• Try it
All pictures are to be skipped; retype only the lines from the top of the entries through the line with "background: #0c4a6e ->", both included.

• Exercise material

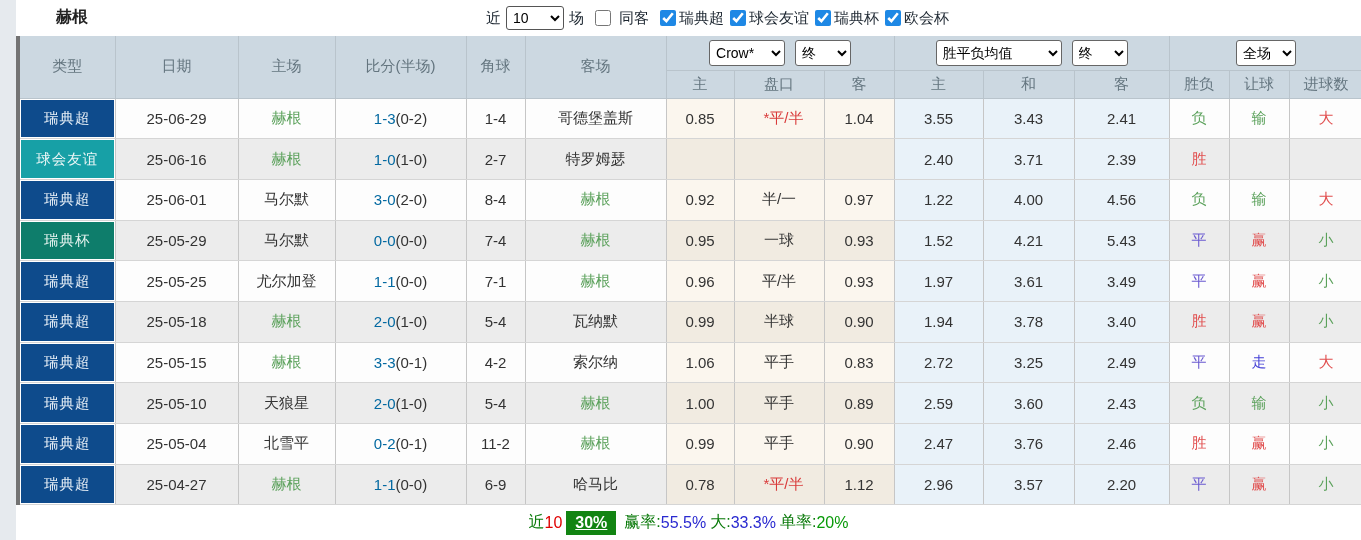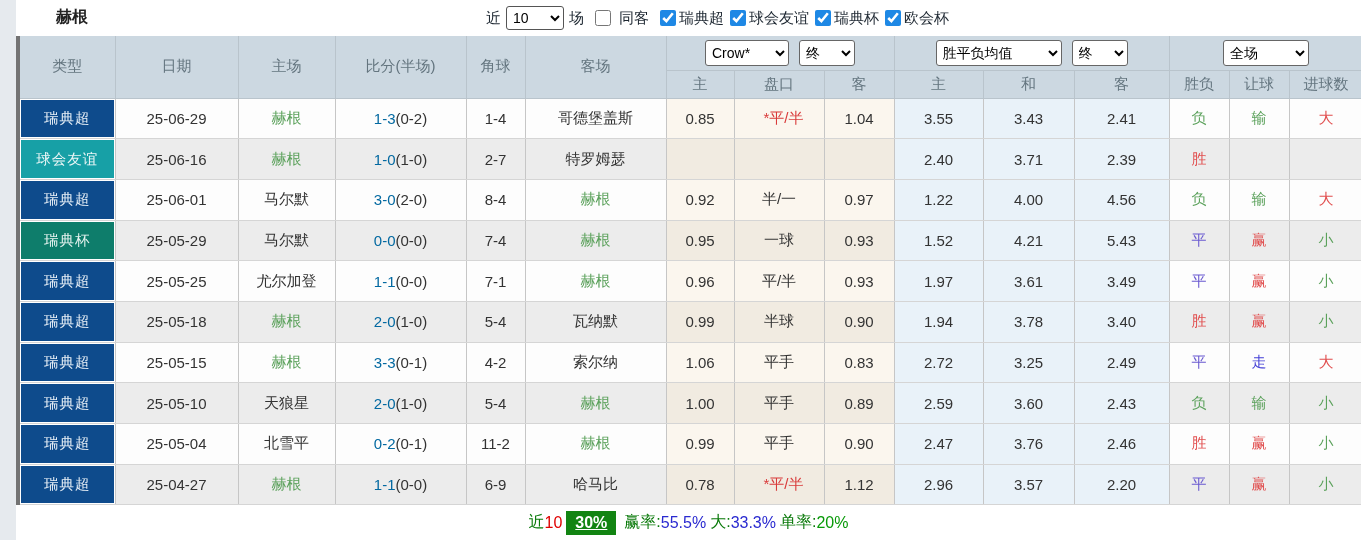"Crow*" .sel-provider { width: 84px -> 76px }
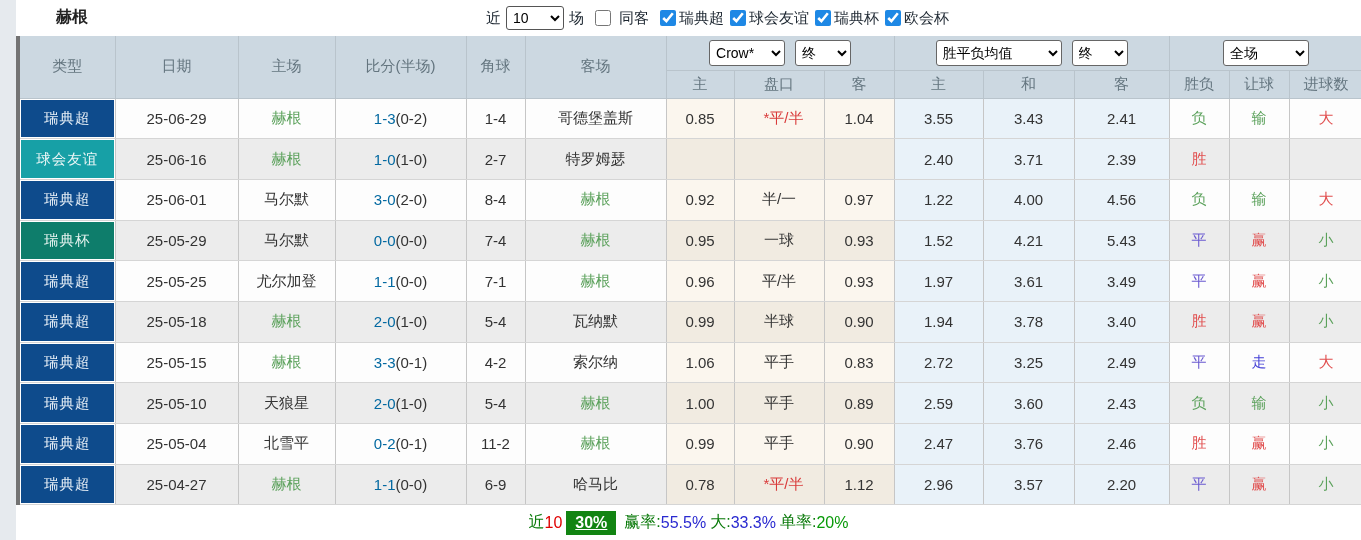"全场" .sel-scope { width: 86px -> 60px }
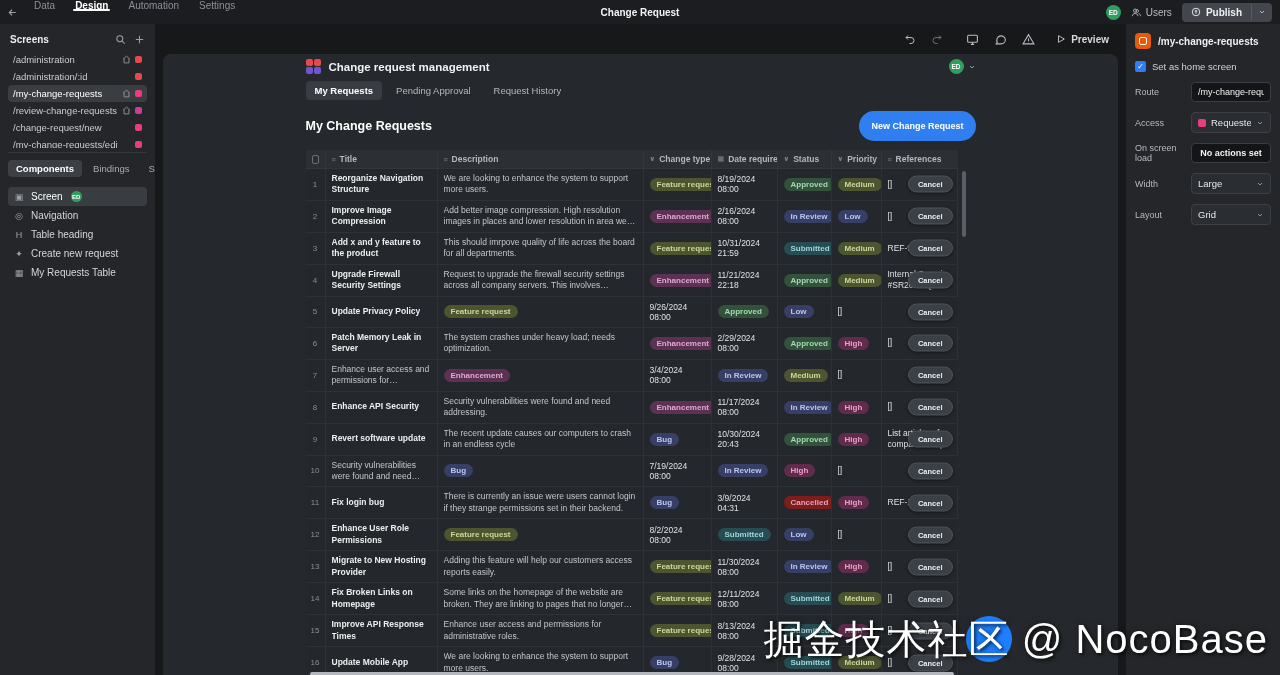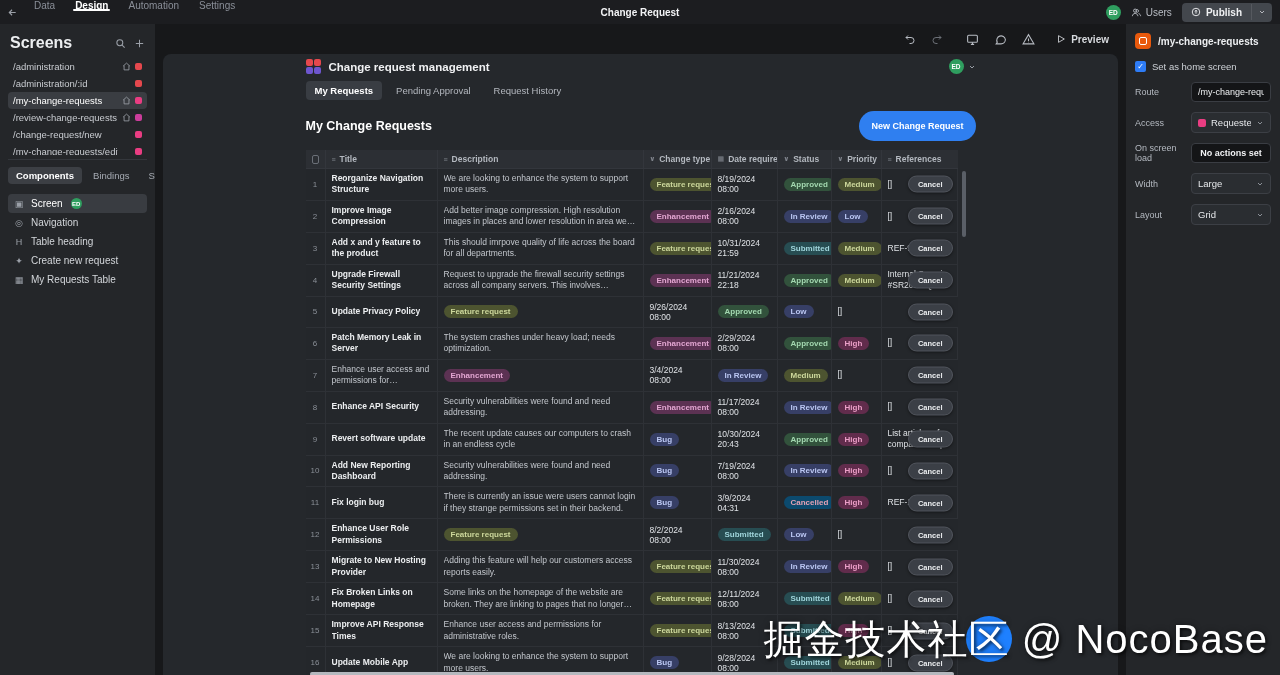"Screens" .sb-head { font-size: 16px -> 10px }
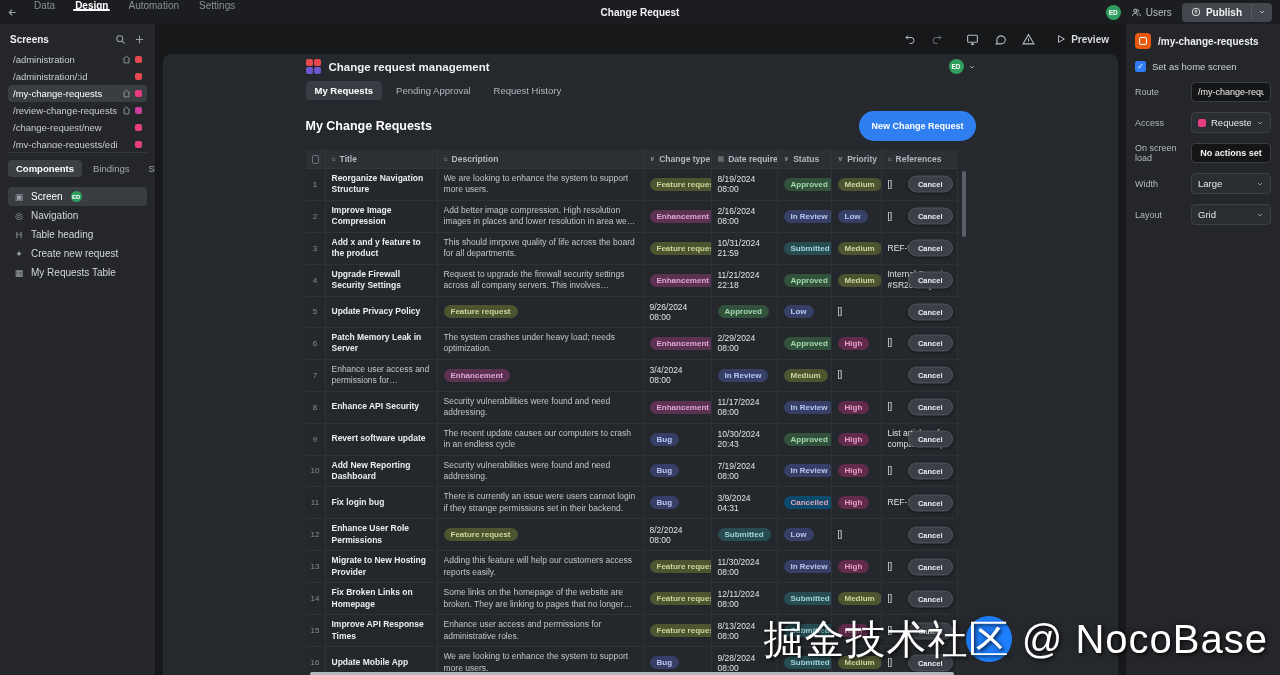"Add New Reporting Dashboard" div.td { html: <div> <span>Add New Reporting Dashboard</span> </div> -> none }
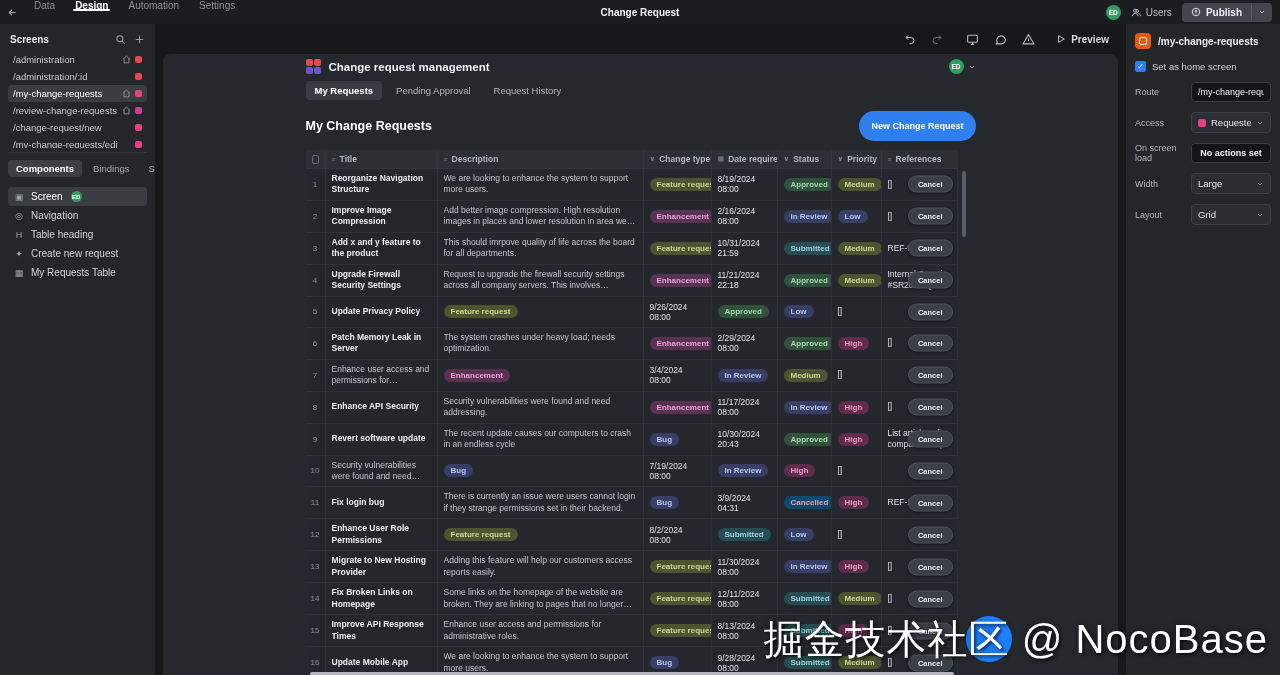"Cancelled" span.badge { background: #0c4a6e -> #7f1d1d }
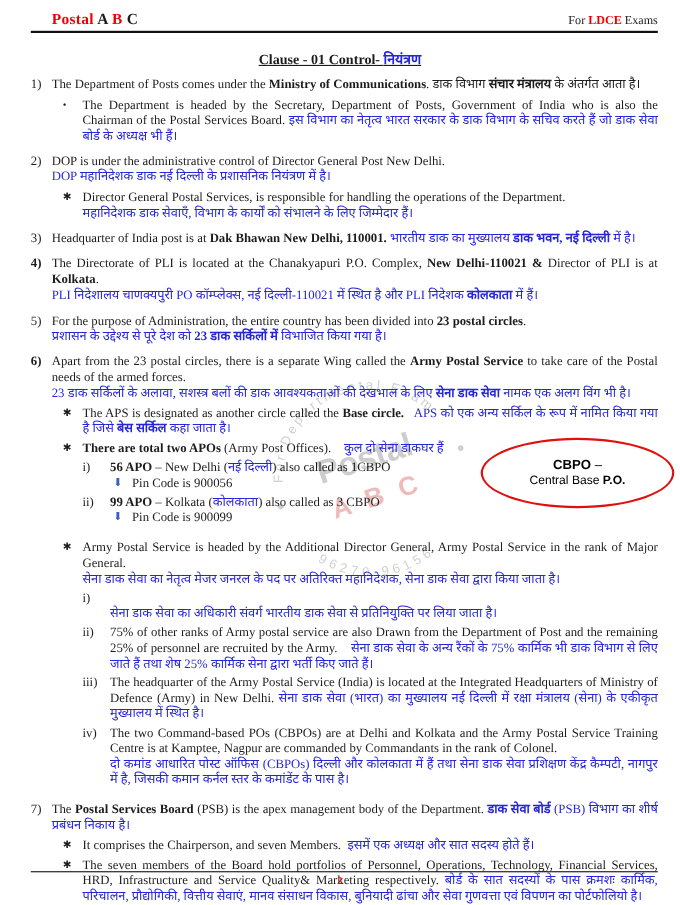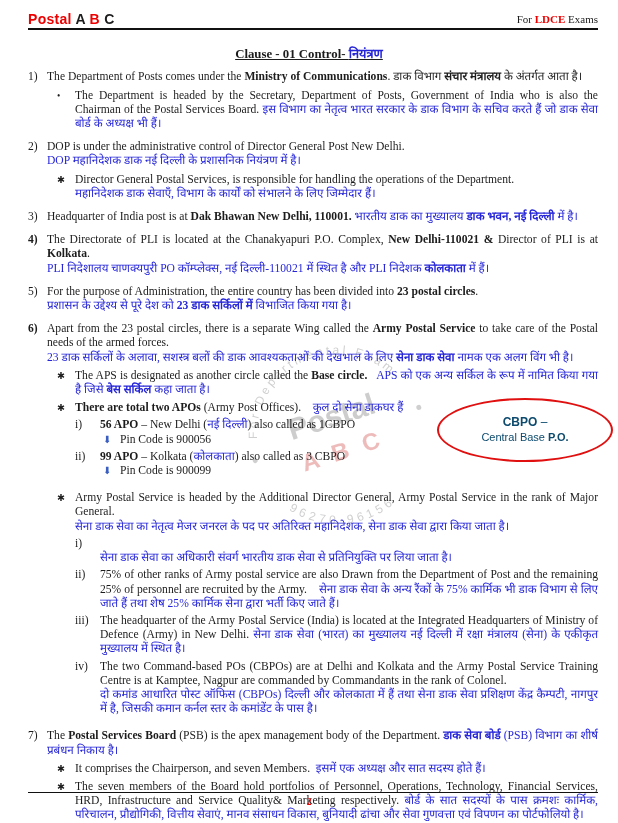"Postal A B C" .brand { font-family: Liberation Sans, sans-serif -> Liberation Serif, serif; margin-left: none -> 19px }
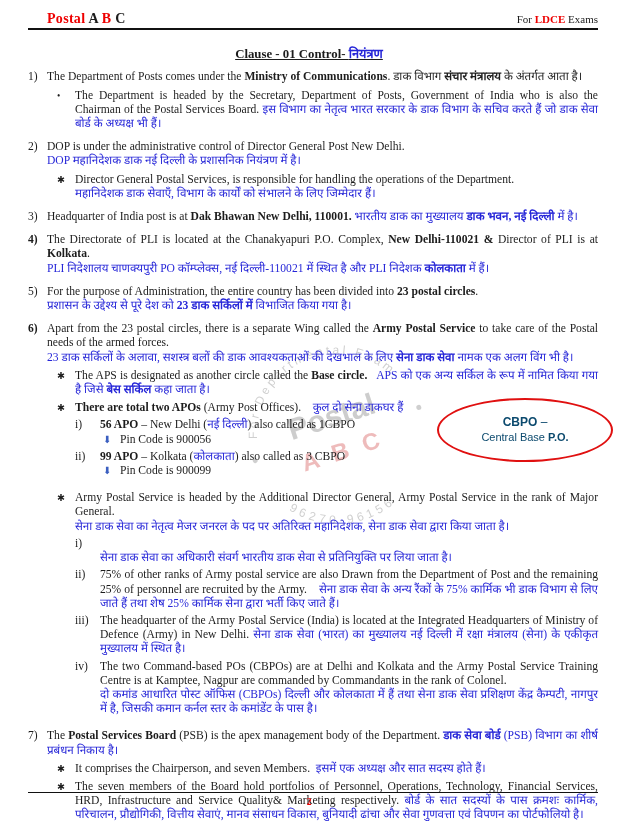"CBPO" .c-purple { color: #0c4a6e -> #000000 }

• Response
"Crow*" .sel-provider { width: 84px -> 76px }
"全场" .sel-scope { width: 86px -> 60px }
"Screens" .sb-head { font-size: 16px -> 10px }
"Add New Reporting Dashboard" div.td { html: <div> <span>Add New Reporting Dashboard</span> </div> -> none }
"Cancelled" span.badge { background: #0c4a6e -> #7f1d1d }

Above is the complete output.